• Required action
Copy exactly the lines of the material below that run from the one containing "(238, 432) none" through the one containing "[415,207,633,219] [415,223,539,235] //". Copy no other lines.

<<<<

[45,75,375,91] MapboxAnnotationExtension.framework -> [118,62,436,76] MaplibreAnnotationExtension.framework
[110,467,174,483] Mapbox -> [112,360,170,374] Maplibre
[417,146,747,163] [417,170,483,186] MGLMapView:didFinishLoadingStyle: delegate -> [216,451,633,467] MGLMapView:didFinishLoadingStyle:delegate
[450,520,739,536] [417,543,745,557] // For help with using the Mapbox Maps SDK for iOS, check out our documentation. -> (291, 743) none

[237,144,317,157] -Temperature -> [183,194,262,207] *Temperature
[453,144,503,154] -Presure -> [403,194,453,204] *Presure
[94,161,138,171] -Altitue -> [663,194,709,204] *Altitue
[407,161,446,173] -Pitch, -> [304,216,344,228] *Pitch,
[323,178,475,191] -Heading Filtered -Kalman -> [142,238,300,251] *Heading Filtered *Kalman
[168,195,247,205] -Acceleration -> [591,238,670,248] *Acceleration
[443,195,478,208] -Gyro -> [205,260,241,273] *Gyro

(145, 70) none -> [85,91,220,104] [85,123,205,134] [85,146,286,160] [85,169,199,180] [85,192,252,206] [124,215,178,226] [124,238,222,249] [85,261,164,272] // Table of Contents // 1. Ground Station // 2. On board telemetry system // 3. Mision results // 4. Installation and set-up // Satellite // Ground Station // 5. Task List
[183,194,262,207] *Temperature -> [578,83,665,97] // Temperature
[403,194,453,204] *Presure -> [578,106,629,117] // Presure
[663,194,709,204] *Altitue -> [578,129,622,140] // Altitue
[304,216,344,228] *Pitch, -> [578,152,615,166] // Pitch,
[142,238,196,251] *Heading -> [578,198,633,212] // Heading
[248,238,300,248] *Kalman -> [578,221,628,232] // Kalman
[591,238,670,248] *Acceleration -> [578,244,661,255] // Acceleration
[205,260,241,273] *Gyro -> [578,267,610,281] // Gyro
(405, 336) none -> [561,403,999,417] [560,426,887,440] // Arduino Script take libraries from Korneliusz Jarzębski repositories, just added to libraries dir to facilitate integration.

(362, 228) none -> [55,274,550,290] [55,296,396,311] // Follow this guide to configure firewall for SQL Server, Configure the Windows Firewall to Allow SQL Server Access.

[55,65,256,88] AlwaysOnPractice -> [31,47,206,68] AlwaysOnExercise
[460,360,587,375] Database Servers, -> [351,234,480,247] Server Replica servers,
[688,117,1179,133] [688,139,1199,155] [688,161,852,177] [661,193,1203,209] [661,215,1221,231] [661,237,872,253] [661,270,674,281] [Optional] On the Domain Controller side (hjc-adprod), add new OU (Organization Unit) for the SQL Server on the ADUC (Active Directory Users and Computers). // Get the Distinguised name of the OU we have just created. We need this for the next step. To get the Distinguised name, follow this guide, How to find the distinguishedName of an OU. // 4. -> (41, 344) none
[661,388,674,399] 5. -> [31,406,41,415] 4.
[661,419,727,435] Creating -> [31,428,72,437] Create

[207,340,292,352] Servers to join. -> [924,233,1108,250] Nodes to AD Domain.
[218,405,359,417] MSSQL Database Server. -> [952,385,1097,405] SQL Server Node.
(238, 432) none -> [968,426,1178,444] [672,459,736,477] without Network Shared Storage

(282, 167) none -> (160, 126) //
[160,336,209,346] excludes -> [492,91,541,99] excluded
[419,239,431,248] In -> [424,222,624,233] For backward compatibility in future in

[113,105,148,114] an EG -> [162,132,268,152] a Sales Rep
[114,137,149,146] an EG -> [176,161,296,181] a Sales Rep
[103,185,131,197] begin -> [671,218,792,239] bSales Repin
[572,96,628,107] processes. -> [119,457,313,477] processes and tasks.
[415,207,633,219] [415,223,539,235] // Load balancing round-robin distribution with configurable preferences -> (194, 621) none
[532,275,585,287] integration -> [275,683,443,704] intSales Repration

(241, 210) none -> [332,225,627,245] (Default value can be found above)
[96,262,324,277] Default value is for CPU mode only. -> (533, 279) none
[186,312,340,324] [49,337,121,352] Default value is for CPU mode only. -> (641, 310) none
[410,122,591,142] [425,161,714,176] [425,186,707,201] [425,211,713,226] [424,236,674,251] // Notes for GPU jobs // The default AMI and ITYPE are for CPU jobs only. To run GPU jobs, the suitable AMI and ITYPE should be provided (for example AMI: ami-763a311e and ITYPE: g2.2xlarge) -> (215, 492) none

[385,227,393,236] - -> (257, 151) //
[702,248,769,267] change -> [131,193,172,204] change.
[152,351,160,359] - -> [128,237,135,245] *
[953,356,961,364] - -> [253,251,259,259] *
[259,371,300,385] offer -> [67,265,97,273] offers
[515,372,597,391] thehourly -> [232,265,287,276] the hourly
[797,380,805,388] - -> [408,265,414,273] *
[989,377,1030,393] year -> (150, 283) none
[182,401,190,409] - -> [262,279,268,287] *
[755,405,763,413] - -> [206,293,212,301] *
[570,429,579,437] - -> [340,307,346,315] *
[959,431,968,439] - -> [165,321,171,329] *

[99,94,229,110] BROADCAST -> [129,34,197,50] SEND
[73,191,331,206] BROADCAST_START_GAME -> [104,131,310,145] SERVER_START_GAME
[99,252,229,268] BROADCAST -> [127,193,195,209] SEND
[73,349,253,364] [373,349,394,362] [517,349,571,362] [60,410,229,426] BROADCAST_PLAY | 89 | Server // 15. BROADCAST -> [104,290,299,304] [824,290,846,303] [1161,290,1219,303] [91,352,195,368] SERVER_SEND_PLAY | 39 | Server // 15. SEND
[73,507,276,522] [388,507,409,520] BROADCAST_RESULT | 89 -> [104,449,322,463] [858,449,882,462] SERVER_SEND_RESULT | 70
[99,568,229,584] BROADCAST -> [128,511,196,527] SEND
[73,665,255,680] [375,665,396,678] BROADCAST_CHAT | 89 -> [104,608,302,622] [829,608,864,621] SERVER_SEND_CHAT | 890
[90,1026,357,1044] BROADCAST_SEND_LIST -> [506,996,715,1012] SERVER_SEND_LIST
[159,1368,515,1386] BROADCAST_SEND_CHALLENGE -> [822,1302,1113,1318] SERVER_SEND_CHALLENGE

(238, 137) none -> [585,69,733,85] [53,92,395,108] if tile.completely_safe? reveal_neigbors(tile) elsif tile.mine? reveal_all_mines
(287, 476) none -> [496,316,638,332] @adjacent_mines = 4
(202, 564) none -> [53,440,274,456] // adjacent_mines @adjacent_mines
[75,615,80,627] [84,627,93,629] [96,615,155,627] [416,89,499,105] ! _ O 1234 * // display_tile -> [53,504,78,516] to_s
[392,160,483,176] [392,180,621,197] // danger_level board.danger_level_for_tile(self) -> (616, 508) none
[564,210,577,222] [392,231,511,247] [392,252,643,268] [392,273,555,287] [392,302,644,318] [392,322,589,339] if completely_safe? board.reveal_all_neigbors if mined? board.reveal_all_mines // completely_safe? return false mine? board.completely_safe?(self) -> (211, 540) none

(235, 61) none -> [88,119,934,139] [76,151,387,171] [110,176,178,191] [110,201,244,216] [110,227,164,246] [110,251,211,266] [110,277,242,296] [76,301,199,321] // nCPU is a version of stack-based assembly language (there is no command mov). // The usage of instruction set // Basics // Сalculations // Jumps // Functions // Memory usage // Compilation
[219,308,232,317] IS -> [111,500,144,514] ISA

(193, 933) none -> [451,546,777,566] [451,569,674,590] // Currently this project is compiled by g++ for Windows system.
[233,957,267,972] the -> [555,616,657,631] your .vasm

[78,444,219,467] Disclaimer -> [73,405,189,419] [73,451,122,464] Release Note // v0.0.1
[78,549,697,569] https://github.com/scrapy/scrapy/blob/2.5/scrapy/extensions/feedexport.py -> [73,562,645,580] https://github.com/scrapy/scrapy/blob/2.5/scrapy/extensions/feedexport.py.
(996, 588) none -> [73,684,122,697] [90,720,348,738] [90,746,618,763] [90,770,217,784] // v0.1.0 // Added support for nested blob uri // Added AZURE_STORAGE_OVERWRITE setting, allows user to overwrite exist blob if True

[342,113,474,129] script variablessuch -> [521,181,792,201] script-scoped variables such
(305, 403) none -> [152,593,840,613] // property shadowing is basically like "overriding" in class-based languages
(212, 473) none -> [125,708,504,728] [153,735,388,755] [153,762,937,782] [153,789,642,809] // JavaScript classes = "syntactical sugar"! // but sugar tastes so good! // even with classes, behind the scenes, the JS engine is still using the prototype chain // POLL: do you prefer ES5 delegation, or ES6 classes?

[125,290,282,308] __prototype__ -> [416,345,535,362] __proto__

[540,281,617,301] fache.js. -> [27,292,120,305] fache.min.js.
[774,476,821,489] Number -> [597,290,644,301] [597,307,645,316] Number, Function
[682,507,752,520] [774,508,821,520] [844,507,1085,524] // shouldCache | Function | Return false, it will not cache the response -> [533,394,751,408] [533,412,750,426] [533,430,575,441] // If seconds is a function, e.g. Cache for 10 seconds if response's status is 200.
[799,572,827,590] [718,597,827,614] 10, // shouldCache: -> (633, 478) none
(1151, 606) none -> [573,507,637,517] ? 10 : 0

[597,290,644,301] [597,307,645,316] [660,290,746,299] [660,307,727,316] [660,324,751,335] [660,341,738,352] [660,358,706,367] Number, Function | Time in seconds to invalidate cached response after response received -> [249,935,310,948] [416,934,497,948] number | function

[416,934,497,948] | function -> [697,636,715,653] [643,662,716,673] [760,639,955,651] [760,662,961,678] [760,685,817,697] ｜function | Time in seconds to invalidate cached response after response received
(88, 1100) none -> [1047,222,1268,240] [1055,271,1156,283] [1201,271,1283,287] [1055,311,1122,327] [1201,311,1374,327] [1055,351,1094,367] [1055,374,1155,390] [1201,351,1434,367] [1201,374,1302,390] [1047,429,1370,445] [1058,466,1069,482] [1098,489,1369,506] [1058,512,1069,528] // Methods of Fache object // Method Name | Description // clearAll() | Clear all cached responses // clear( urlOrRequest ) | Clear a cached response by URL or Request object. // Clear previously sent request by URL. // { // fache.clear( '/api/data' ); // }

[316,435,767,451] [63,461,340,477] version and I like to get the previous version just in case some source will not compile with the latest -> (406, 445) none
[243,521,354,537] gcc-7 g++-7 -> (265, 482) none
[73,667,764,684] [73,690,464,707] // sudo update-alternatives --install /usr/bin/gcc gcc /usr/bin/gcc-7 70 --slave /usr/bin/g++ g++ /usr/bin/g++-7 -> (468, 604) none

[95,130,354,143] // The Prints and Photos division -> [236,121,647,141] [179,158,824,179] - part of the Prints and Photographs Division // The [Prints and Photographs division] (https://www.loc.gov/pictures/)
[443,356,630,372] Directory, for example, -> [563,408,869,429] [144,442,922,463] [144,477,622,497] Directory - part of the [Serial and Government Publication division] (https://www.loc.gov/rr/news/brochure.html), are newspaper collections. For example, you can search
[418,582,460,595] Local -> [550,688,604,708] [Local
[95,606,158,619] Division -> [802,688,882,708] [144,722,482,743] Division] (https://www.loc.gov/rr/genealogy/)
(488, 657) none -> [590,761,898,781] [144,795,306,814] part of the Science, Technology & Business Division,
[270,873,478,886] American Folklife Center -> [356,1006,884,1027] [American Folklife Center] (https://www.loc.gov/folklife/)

>>>>

• Solution to this exercise
(238, 432) none -> [968,426,1178,444] [672,459,736,477] without Network Shared Storage

(282, 167) none -> (160, 126) //
[160,336,209,346] excludes -> [492,91,541,99] excluded
[419,239,431,248] In -> [424,222,624,233] For backward compatibility in future in

[113,105,148,114] an EG -> [162,132,268,152] a Sales Rep
[114,137,149,146] an EG -> [176,161,296,181] a Sales Rep
[103,185,131,197] begin -> [671,218,792,239] bSales Repin
[572,96,628,107] processes. -> [119,457,313,477] processes and tasks.
[415,207,633,219] [415,223,539,235] // Load balancing round-robin distribution with configurable preferences -> (194, 621) none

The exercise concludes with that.